THE PROBLEM
Line by line, retype the material exactly and leave each picture out.

══ PROVIDED MATERIAL ══

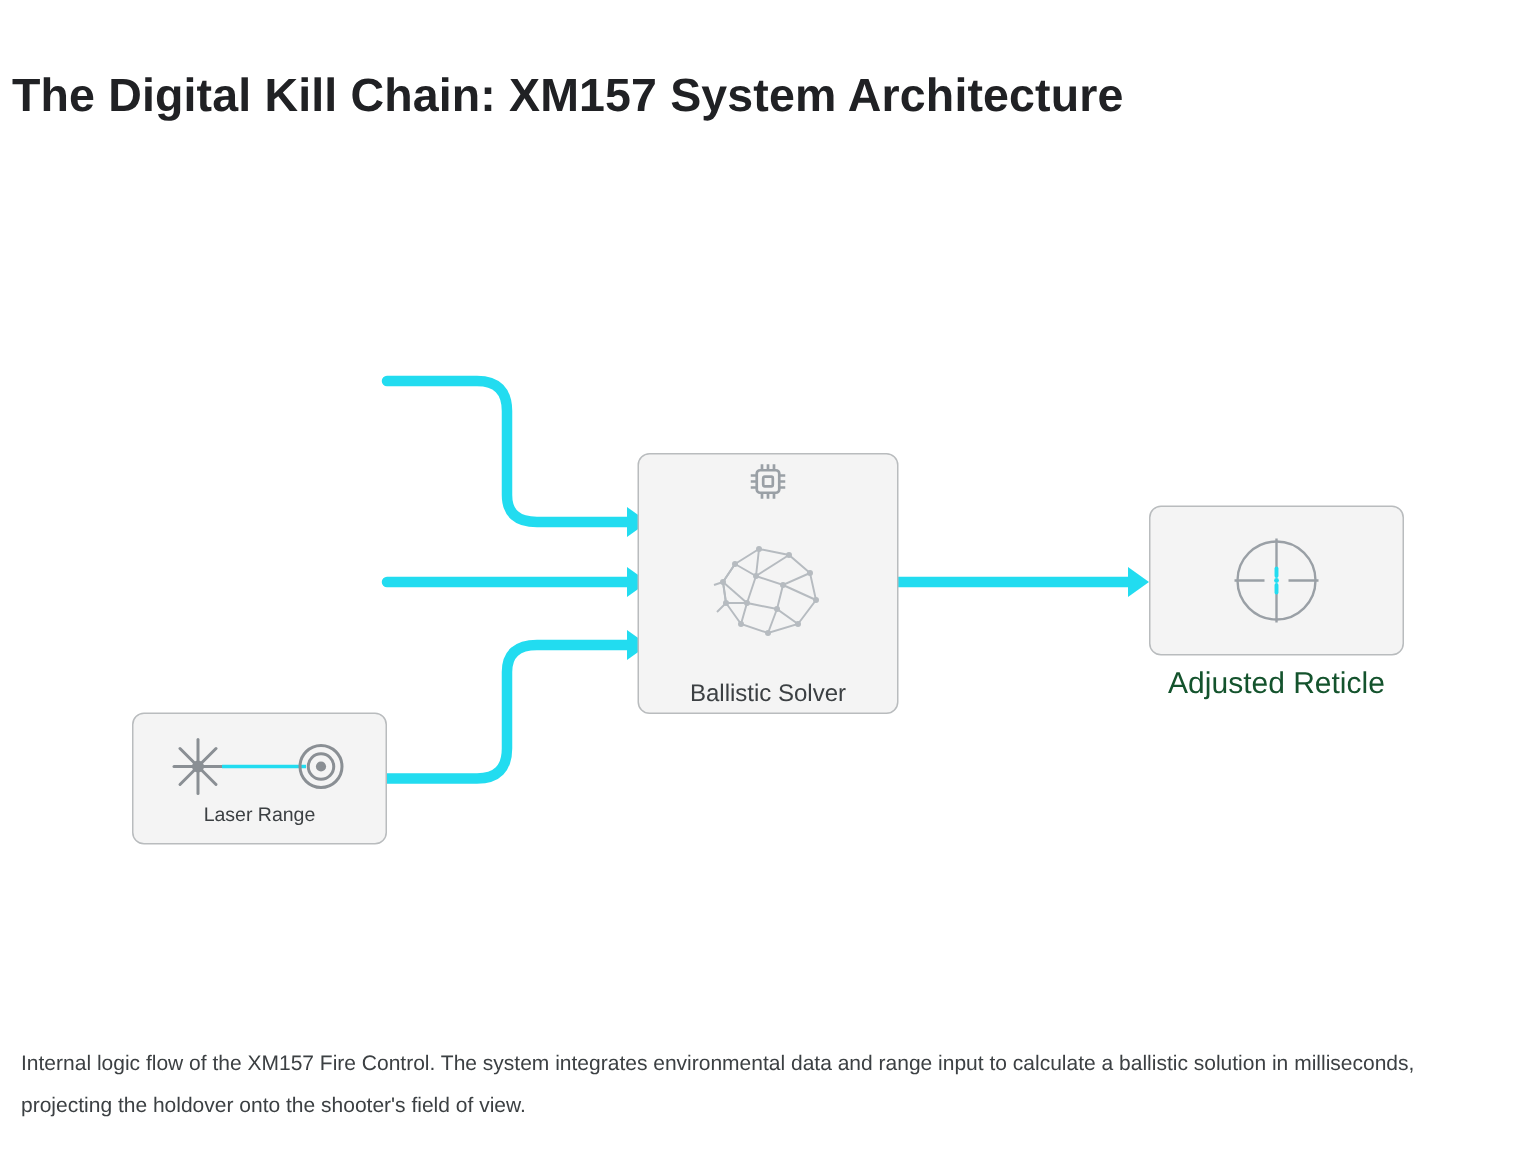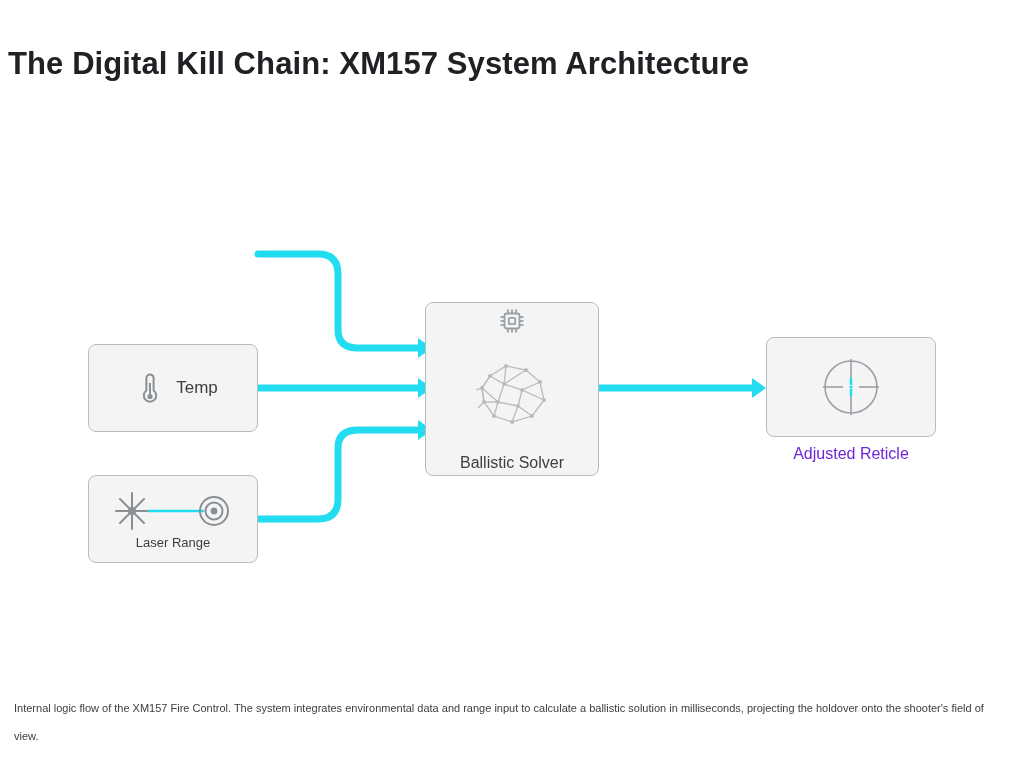--- a/index.html
+++ b/index.html
@@ -137,18 +137,6 @@
   </svg>
 
 
-  <div class="node input-node" id="node-temp">
-    <span class="icon">
-      <svg width="24" height="36" viewBox="0 0 24 36">
-        <g fill="none" stroke="#8a8f94" stroke-width="2">
-          <path d="M12 4.5 a3.6 3.6 0 0 1 3.6 3.6 v12.4 a6.2 6.2 0 1 1 -7.2 0 V8.1 A3.6 3.6 0 0 1 12 4.5 z"></path>
-          <line x1="12" y1="13" x2="12" y2="24"></line>
-        </g>
-        <circle cx="12" cy="26.5" r="2.6" fill="#8a8f94"></circle>
-      </svg>
-    </span>
-    <span class="input-label">Temp</span>
-  </div>
 
   <div class="node" id="node-laser">
     <span class="icon">

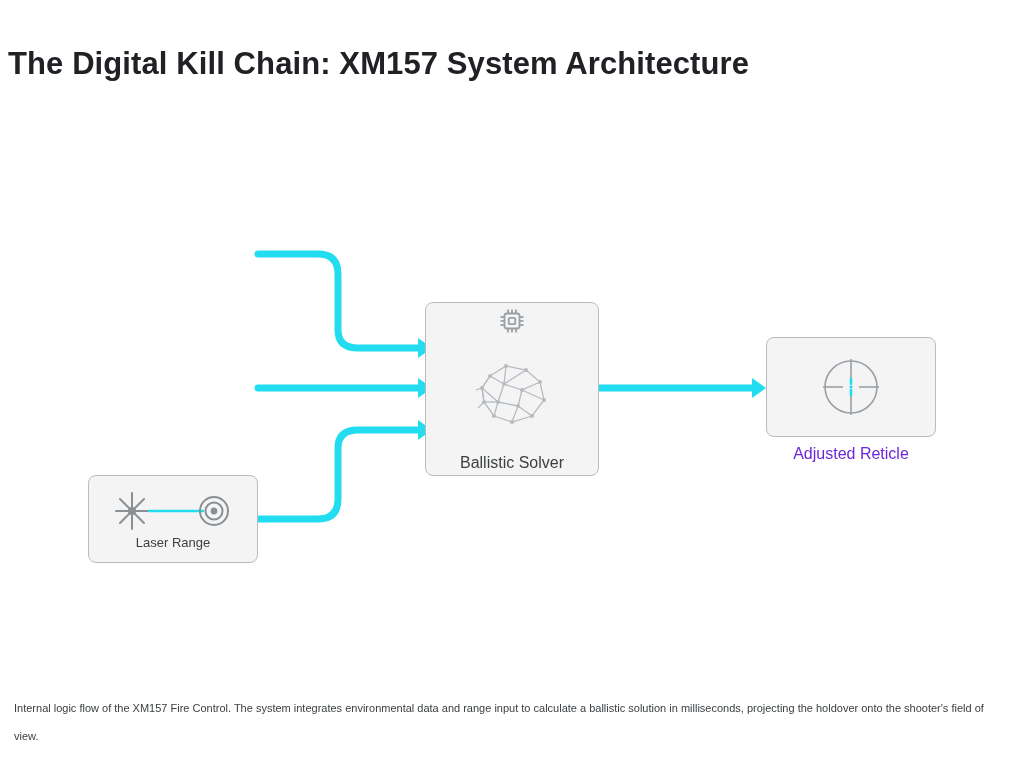--- a/index.html
+++ b/index.html
@@ -101,8 +101,8 @@
     top: 445px;
     width: 170px;
     text-align: center;
-    font-size: 16px;
-    color: #6d28d9;
+    font-size: 20px;
+    color: #14532d;
   }
   #caption {
     position: absolute;

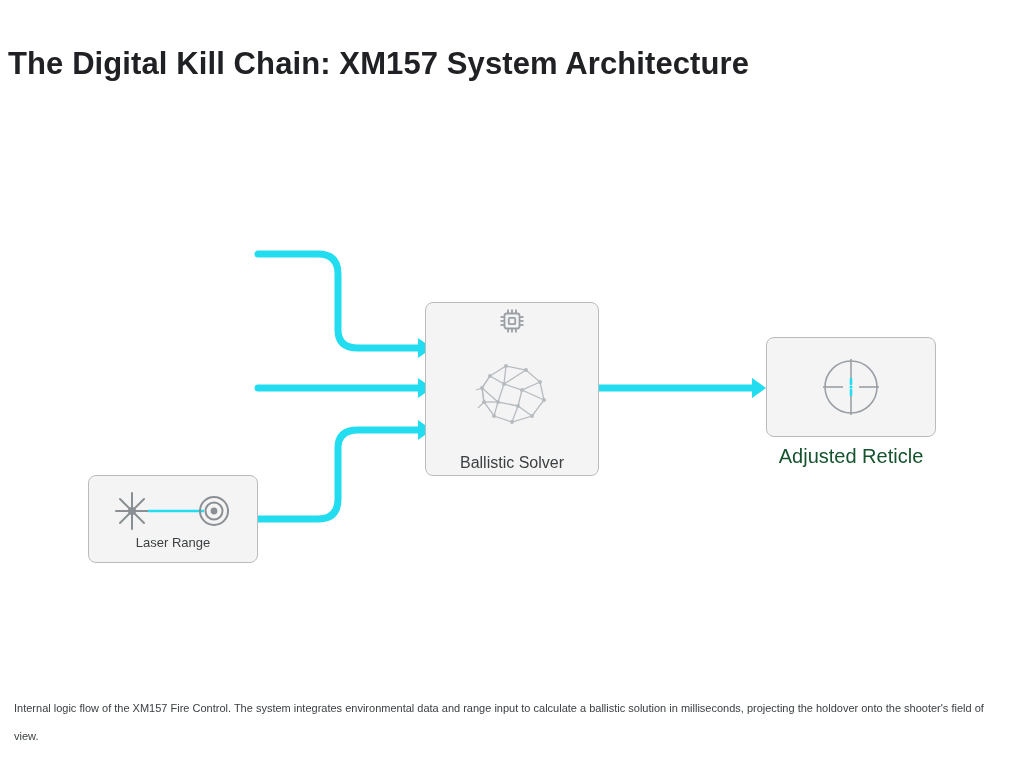--- a/index.html
+++ b/index.html
@@ -109,7 +109,7 @@
     left: 14px;
     top: 694px;
     width: 990px;
-    font-size: 11px;
+    font-size: 14px;
     line-height: 28px;
     color: #3c4043;
   }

═══

SOLUTION FOR THIS PROBLEM
--- a/index.html
+++ b/index.html
@@ -137,18 +137,6 @@
   </svg>
 
 
-  <div class="node input-node" id="node-temp">
-    <span class="icon">
-      <svg width="24" height="36" viewBox="0 0 24 36">
-        <g fill="none" stroke="#8a8f94" stroke-width="2">
-          <path d="M12 4.5 a3.6 3.6 0 0 1 3.6 3.6 v12.4 a6.2 6.2 0 1 1 -7.2 0 V8.1 A3.6 3.6 0 0 1 12 4.5 z"></path>
-          <line x1="12" y1="13" x2="12" y2="24"></line>
-        </g>
-        <circle cx="12" cy="26.5" r="2.6" fill="#8a8f94"></circle>
-      </svg>
-    </span>
-    <span class="input-label">Temp</span>
-  </div>
 
   <div class="node" id="node-laser">
     <span class="icon">

--- a/index.html
+++ b/index.html
@@ -101,8 +101,8 @@
     top: 445px;
     width: 170px;
     text-align: center;
-    font-size: 16px;
-    color: #6d28d9;
+    font-size: 20px;
+    color: #14532d;
   }
   #caption {
     position: absolute;

--- a/index.html
+++ b/index.html
@@ -109,7 +109,7 @@
     left: 14px;
     top: 694px;
     width: 990px;
-    font-size: 11px;
+    font-size: 14px;
     line-height: 28px;
     color: #3c4043;
   }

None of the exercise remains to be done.